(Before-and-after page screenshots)
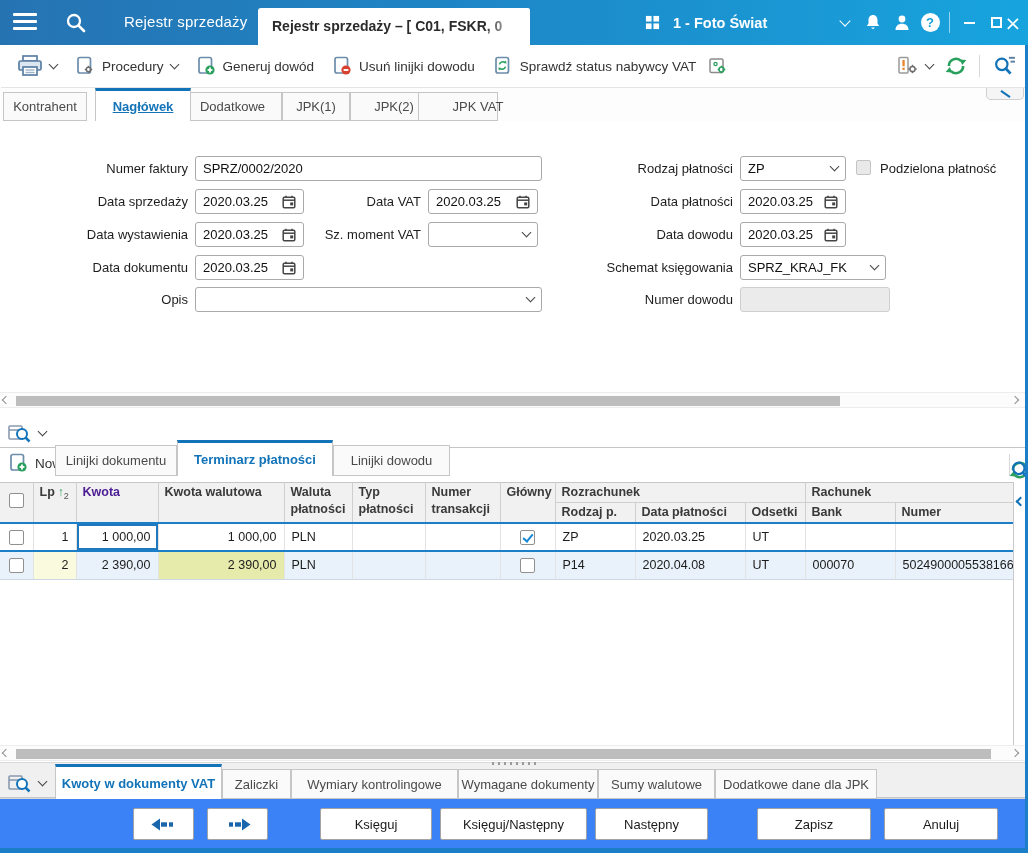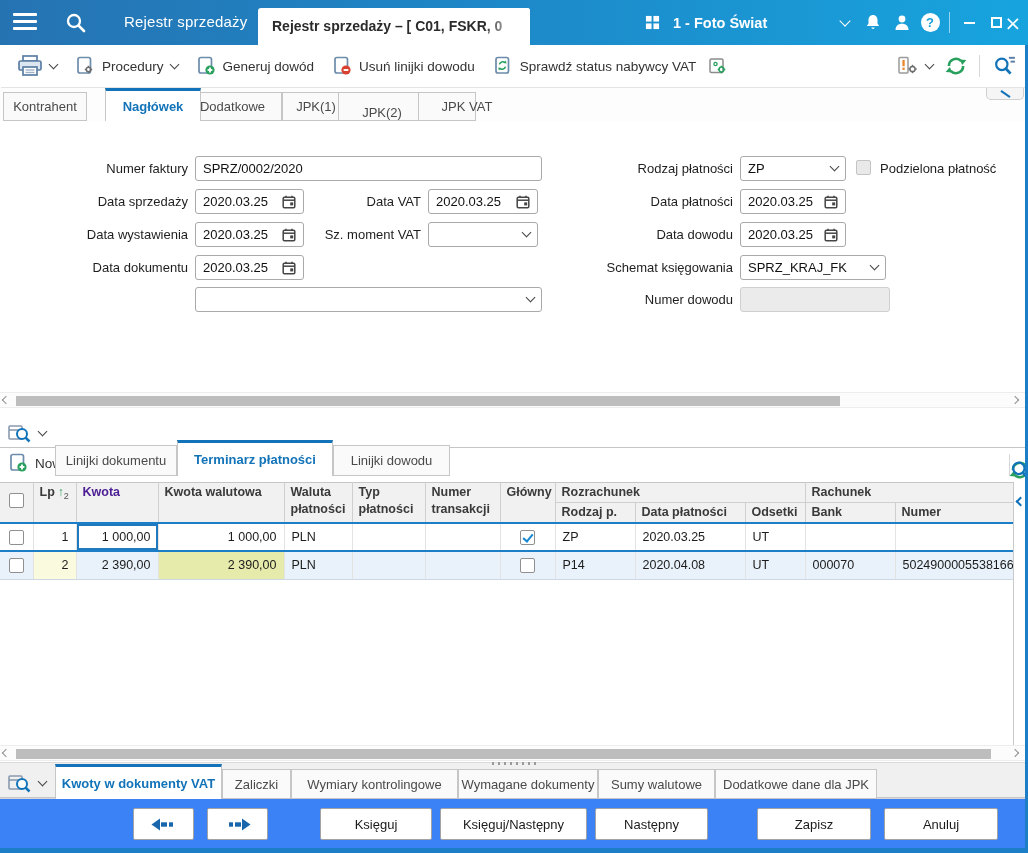"Nagłówek" div.tab { left: 105px -> 95px; text-decoration: none -> underline }
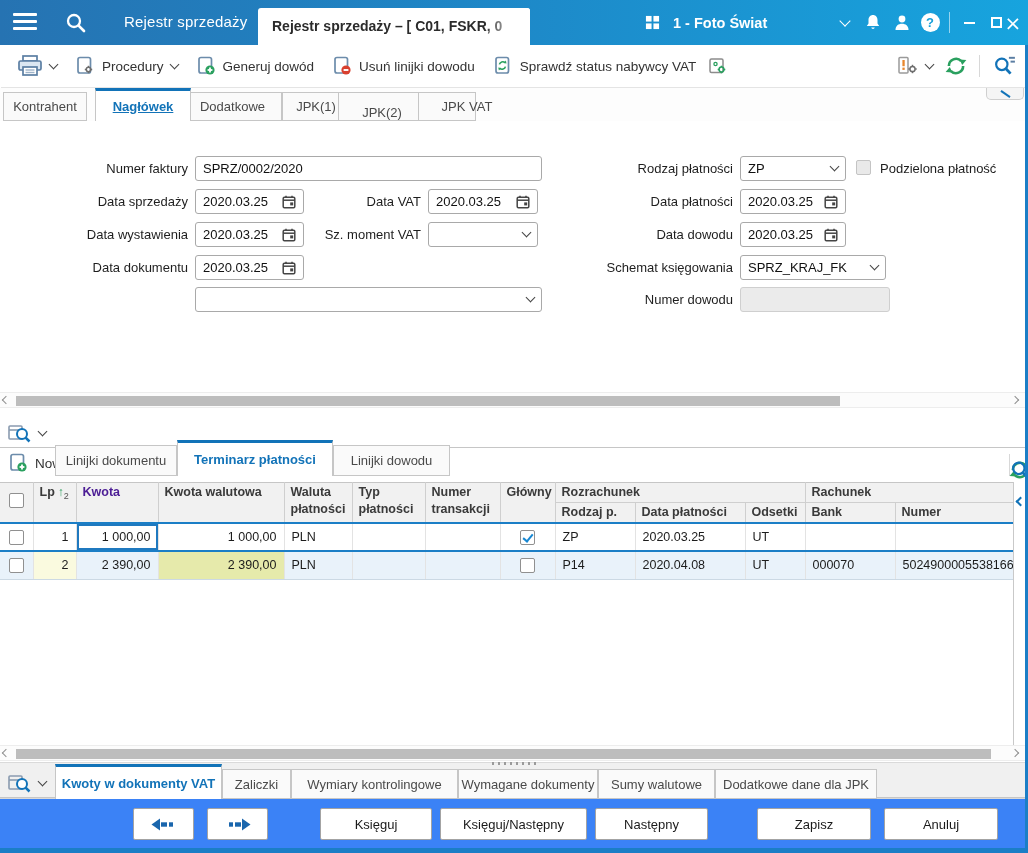"JPK(2)" div.tab { align-items: flex-end -> none; left: 338px -> 350px }
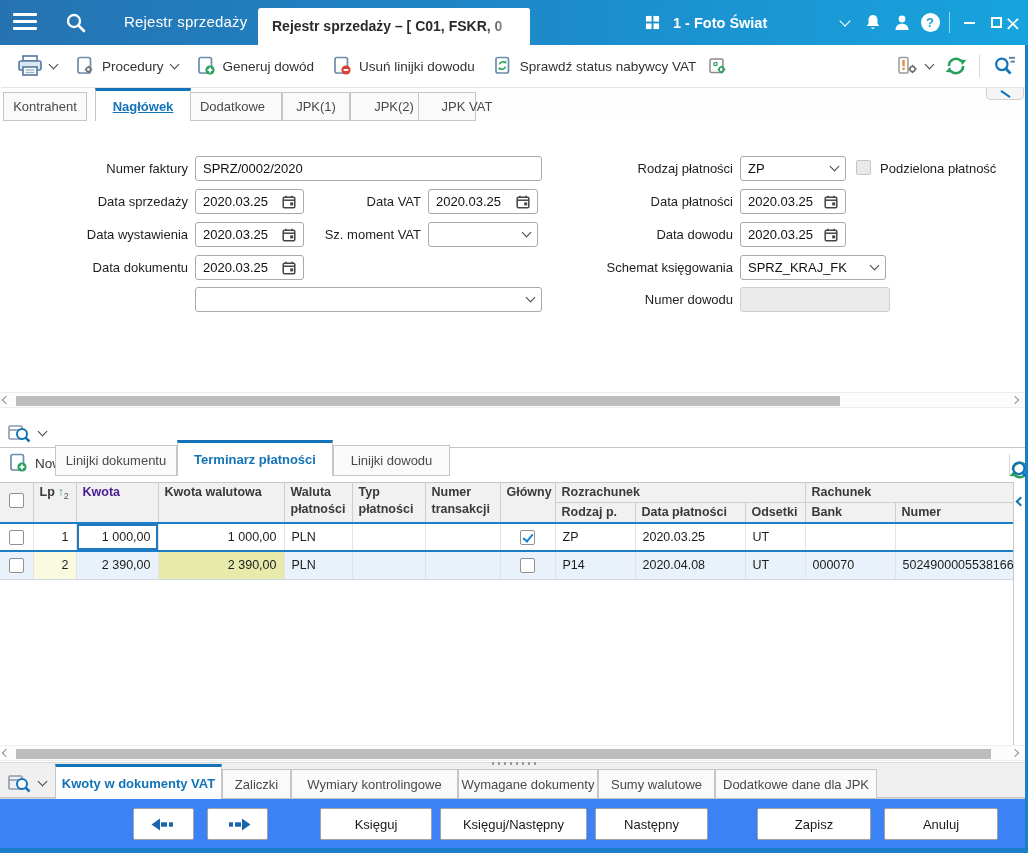"JPK VAT" div.tab { width: 58px -> 80px }
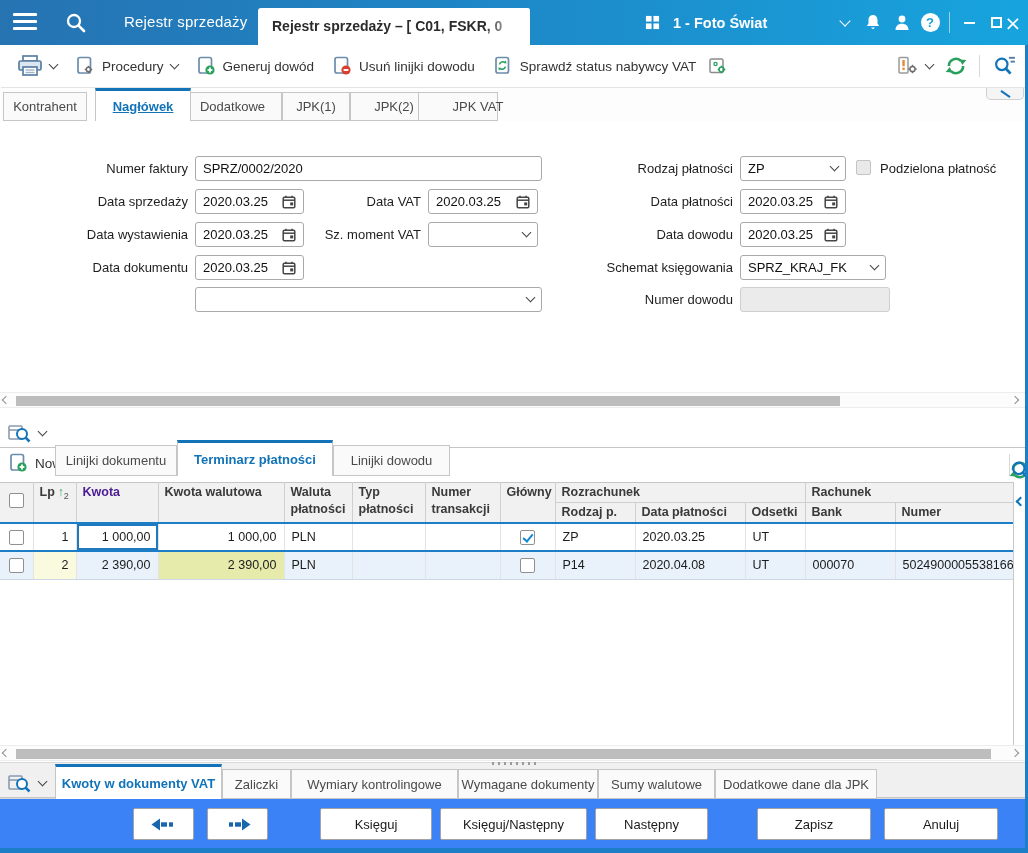"Opis" div.lbl { html: none -> <div>Opis</div> }
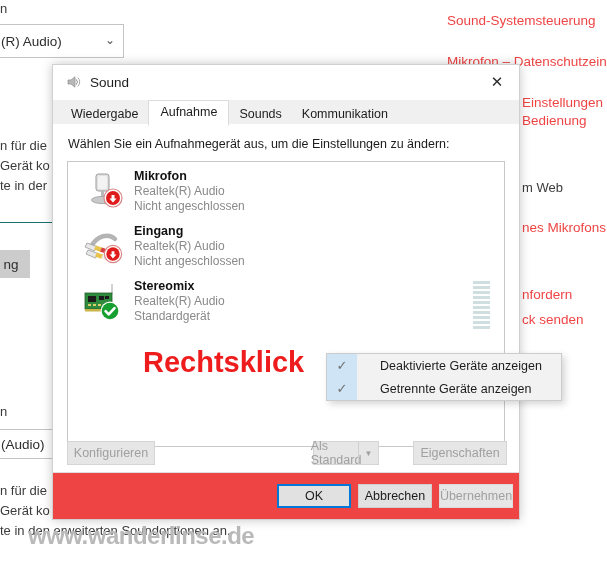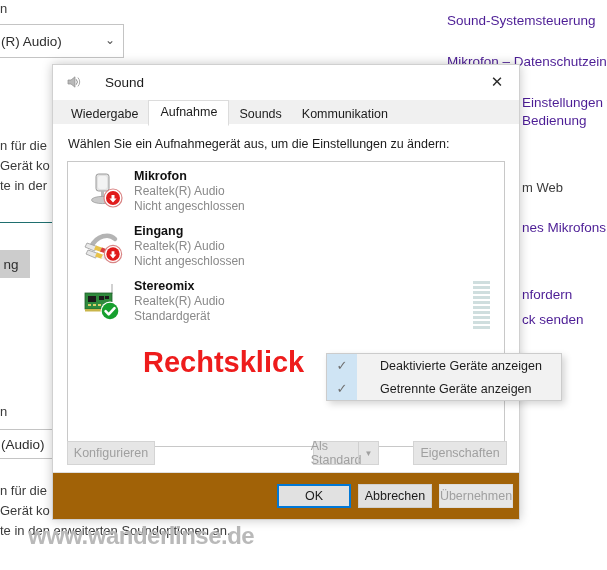"Sound-Systemsteuerung" .bg-link { color: #4c1d95 -> #ef4444 }
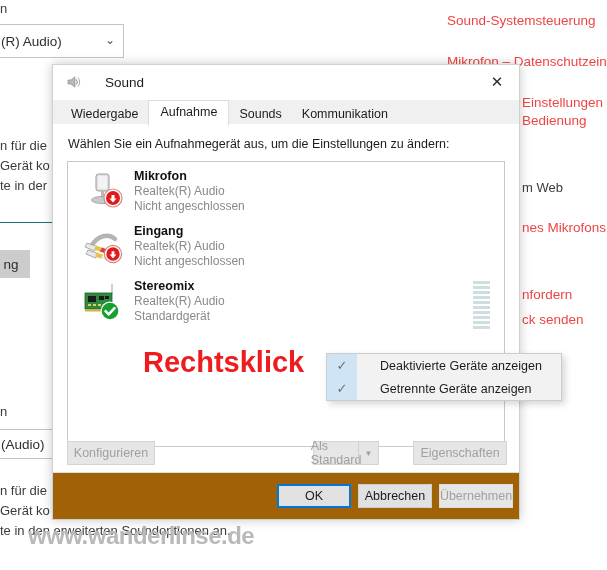"Sound" .dlg-title { gap: 15px -> none }
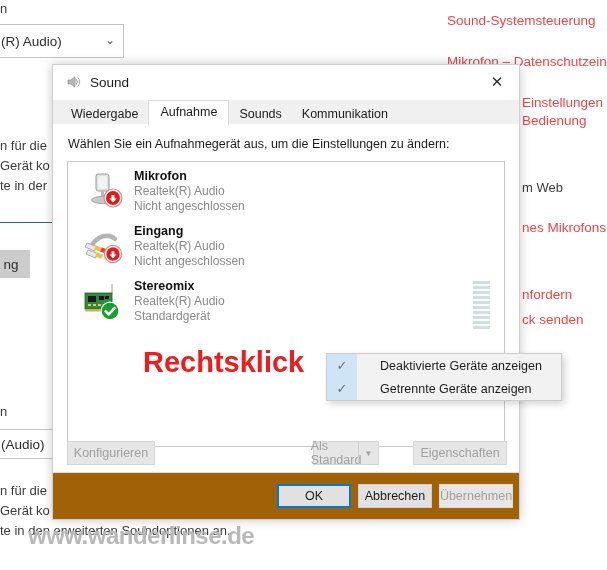"OK" .dlg-foot { background: #a16207 -> #ef4444 }
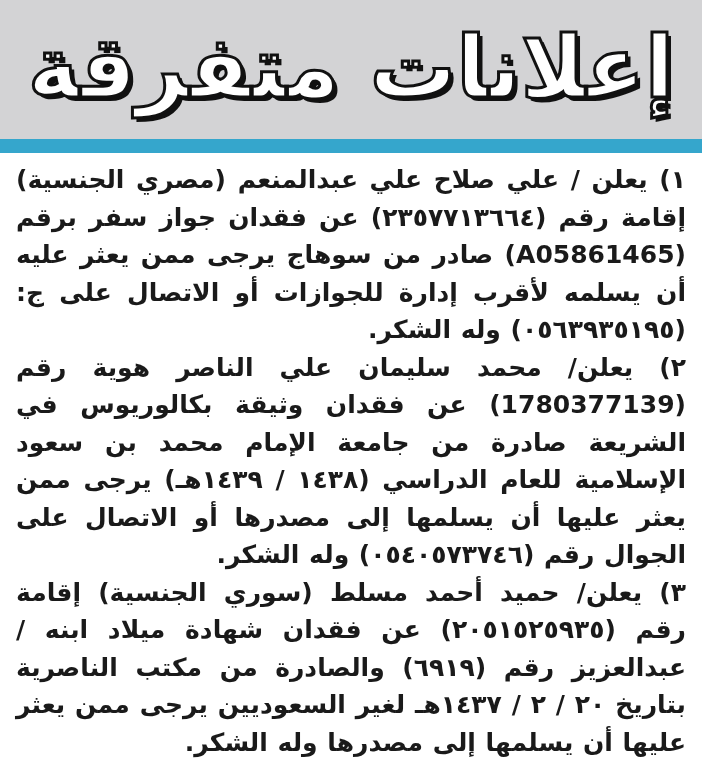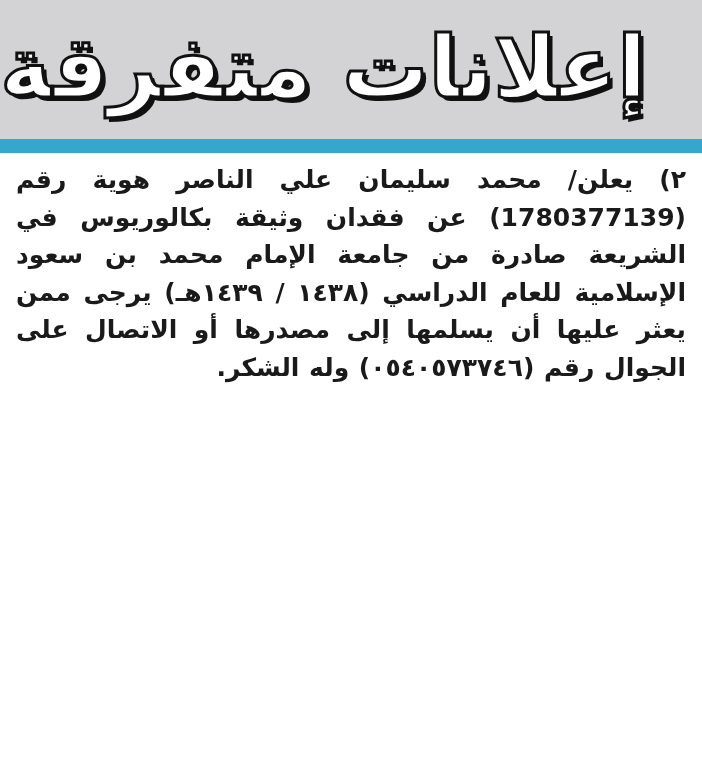"إعلانات متفرقة" .header { justify-content: flex-end -> center }
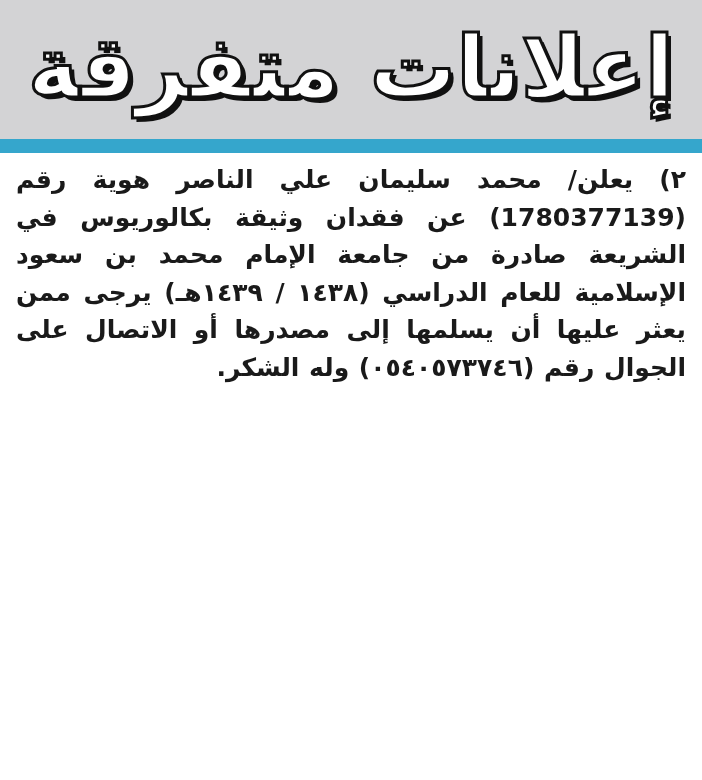"١) يعلن / علي صلاح" p.notice { html: none -> <p>١) يعلن / علي صلاح علي عبدالمنعم (مصري الجنسية) إقامة رقم (٢٣٥٧٧١٣٦٦٤) عن فقدان جواز سفر برقم (A05861465) صادر من سوهاج يرجى ممن يعثر عليه أن يسلمه لأقرب إدارة للجوازات أو الاتصال على ج: (٠٥٦٣٩٣٥١٩٥) وله الشكر.</p> }
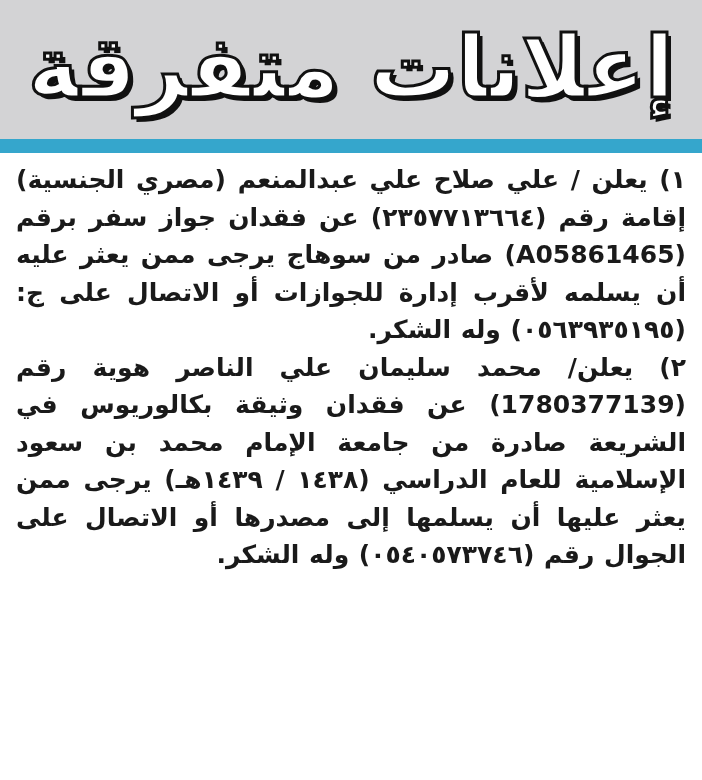"٣) يعلن/ حميد أحمد مسلط" p.notice { html: none -> <p>٣) يعلن/ حميد أحمد مسلط (سوري الجنسية) إقامة رقم (٢٠٥١٥٢٥٩٣٥) عن فقدان شهادة ميلاد ابنه / عبدالعزيز رقم (٦٩١٩) والصادرة من مكتب الناصرية بتاريخ ٢٠ / ٢ / ١٤٣٧هـ لغير السعوديين يرجى ممن يعثر عليها أن يسلمها إلى مصدرها وله الشكر.</p> }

• **Directions**
Return the opening line of the data above and every line after it up to and including the line that holds "gap: 15px ->"; pictures stay out.

• **Task solution**
"Nagłówek" div.tab { left: 105px -> 95px; text-decoration: none -> underline }
"JPK(2)" div.tab { align-items: flex-end -> none; left: 338px -> 350px }
"JPK VAT" div.tab { width: 58px -> 80px }
"Opis" div.lbl { html: none -> <div>Opis</div> }
"Sound-Systemsteuerung" .bg-link { color: #4c1d95 -> #ef4444 }
"Sound" .dlg-title { gap: 15px -> none }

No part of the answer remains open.